### TASK INSTRUCTIONS
Leave every picture out. Set down all the lines below exactly.

### GIVEN ENTRIES
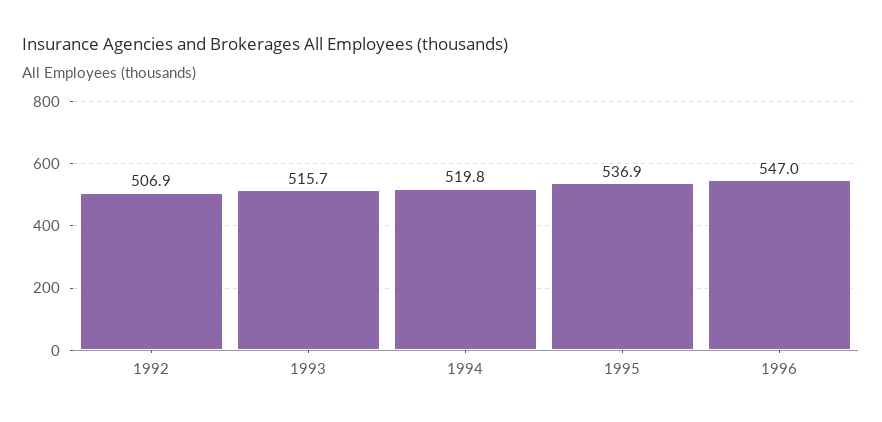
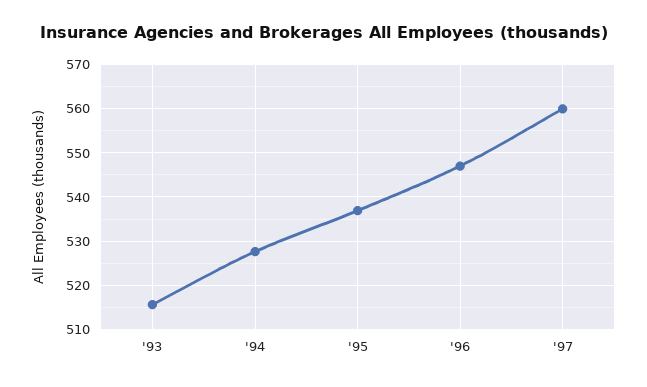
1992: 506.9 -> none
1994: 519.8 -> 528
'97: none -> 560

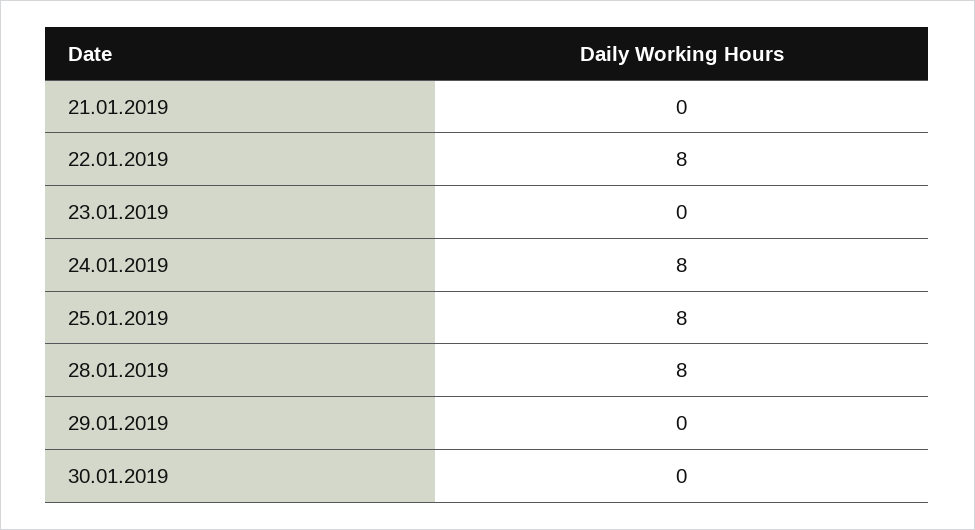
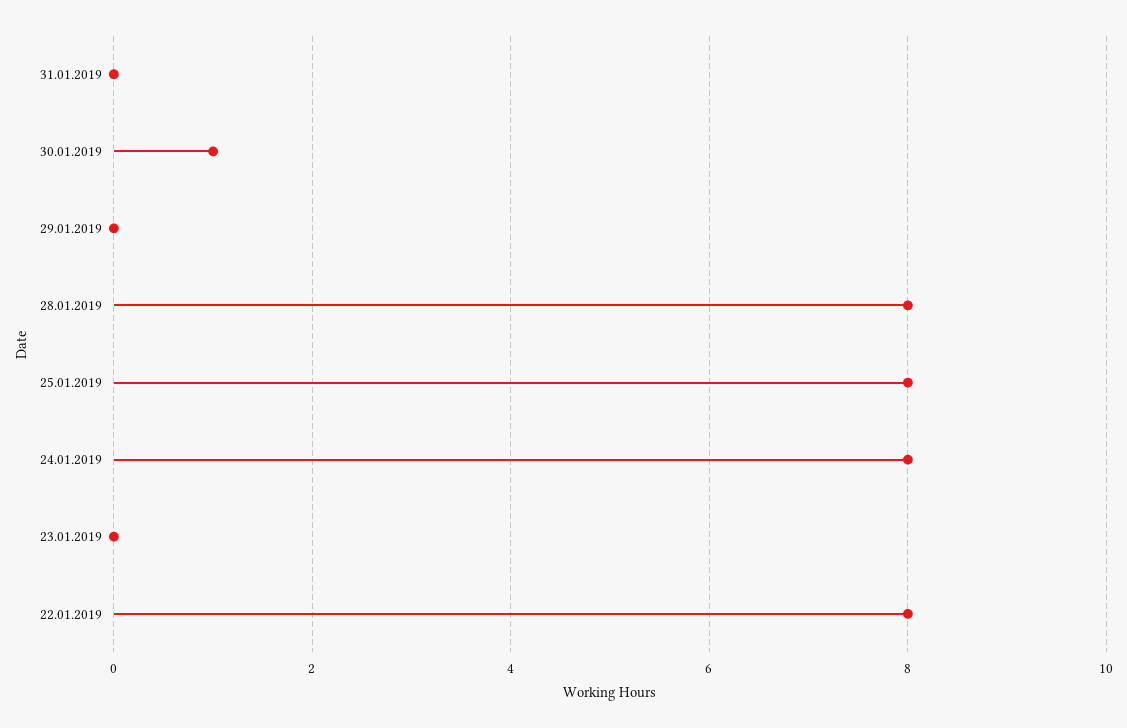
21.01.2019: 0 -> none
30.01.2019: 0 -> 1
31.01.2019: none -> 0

### OUTPUT
1992: 506.9 -> none
1994: 519.8 -> 528
'97: none -> 560

21.01.2019: 0 -> none
30.01.2019: 0 -> 1
31.01.2019: none -> 0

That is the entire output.